Word for Wednesday…Epiphany
And in his name the Gentiles will hope.Matthew 12:21, NRSV
Late yesterday afternoon I made a conscious decision to listen to Christmas music. I was preparing to go on a short run. I put in my headphones, opened up the Pandora app on my phone, and realized it was still on the “Rend Collective Holiday” channel. I was about to change it to something like NF, when I remembered it was still Christmas, at least according to the Church Calendar, since the Christmas celebration is not over until we observe the Feast of Epiphany on January 6. I thought to myself, “Why not celebrate as long as you can, especially with all that’s going on right now.” Then I was reminded the very next day, today, I could even kick the festivities up a notch, since for those of us who are Gentiles, the party is only just getting started. When we hear the word “epiphany,” the first thing that usually comes to mind is a moment of sudden realization, often referred to as a “eureka moment.” But it can also mean “appearance” or “manifestation.” The Feast of Epiphany is the celebration of God’s appearing or making himself known to the wise men, who would have been perceived as the epitome of Gentile sinners, for their participation in things like sorcery, fortune-telling, and astrology. Matthew’s mostly Jewish audience would have been shocked to learn of God graciously revealing himself to them, and insulted by the appropriateness of their response, since so many of them failed to recognize the truth of who Jesus was, but Matthew wanted them to understand that God’s gift of salvation was for Gentiles too. Since we too are Gentiles, we also rejoice in this truth. In his sermon two weeks ago, our associate pastor, Pastor Phil, referred to God’s offer of salvation to us as an “unexpected gift.” While it is that, it is also a gift that is “undeserved,” made possible only through God’s gracious gift of his Son.
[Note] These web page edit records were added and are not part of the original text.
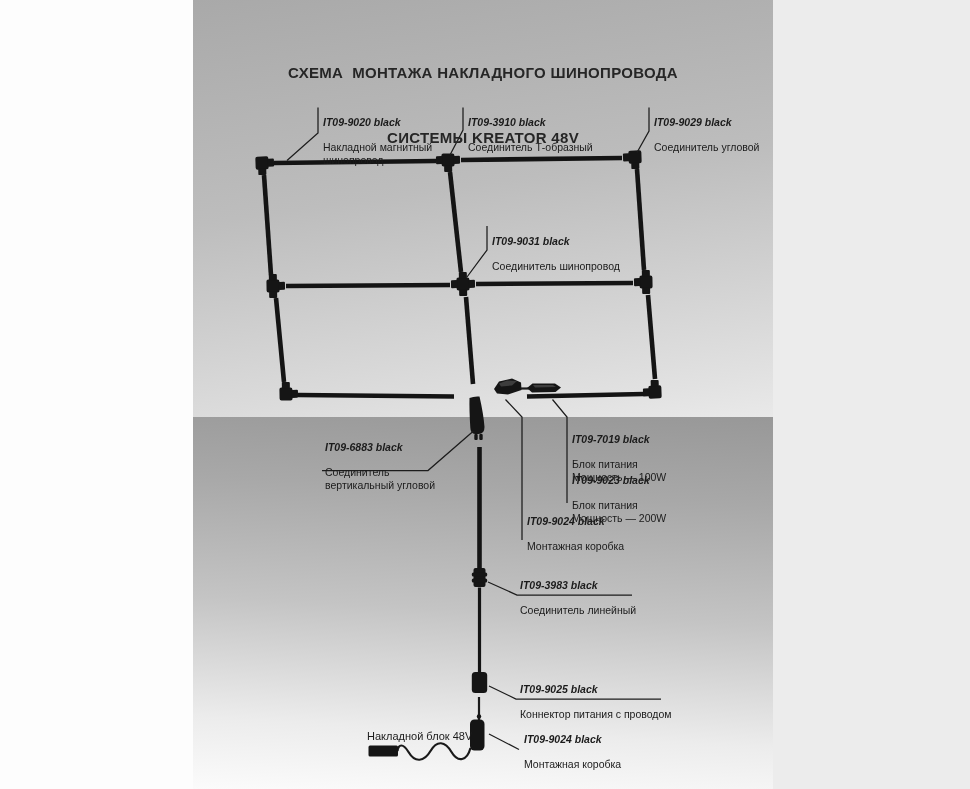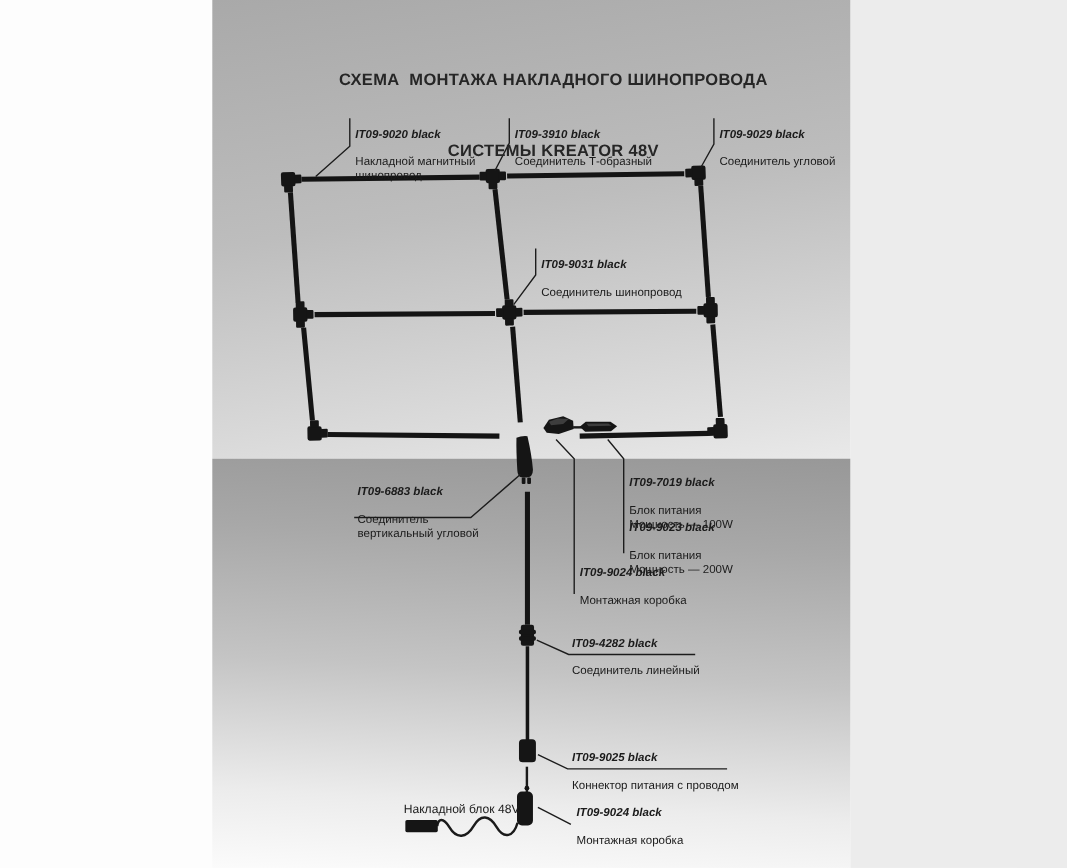--- a/index.html
+++ b/index.html
@@ -18,7 +18,7 @@
   .conn rect,.solid{fill:#151515;}
   .facet{fill:#3d3d3d;}
   .title{position:absolute;left:193px;top:18px;width:580px;text-align:center;
-    color:#262626;font-size:15px;font-weight:700;line-height:1.45;letter-spacing:.3px;white-space:pre-wrap;padding-left:20px;}
+    color:#262626;font-size:15px;font-weight:700;line-height:1.45;letter-spacing:.3px;white-space:pre-wrap;}
   .lbl{position:absolute;color:#1b1b1b;font-size:10.5px;line-height:1.18;white-space:pre-line;}
   .lbl .code{font-weight:700;font-style:italic;}
   .plain{position:absolute;color:#1b1b1b;font-size:11px;}

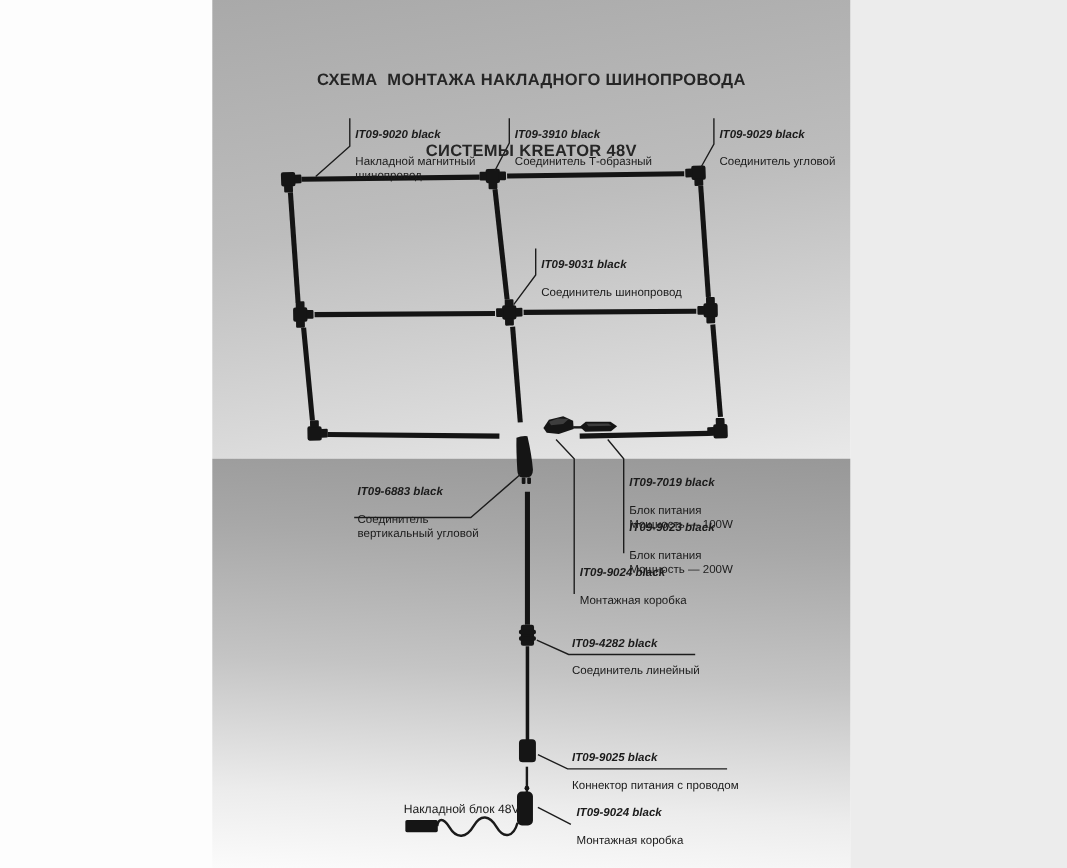--- a/index.html
+++ b/index.html
@@ -213,7 +213,7 @@
   </div>
 
   <div class="lbl" style="left:520px;top:567px">
-    <div class="code">IT09-4282 black</div>
+    <div class="code">IT09-3983 black</div>
     <div>Соединитель линейный</div>
   </div>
Paul’s reminder to the Gentiles in Ephesus is something we should also take to heart, “Remember, that you were at that time without Christ, being aliens to the commonwealth of Israel, and strangers to the covenants of promise, having no hope and without God in the world. But now in Christ Jesus you who once were far off have been brought near by the blood of Christ” (Ephesians 2:12-13, NRSV). Today, we celebrate the hope we have on account of God’s gift to us in Jesus. And this is a celebration that will last forever.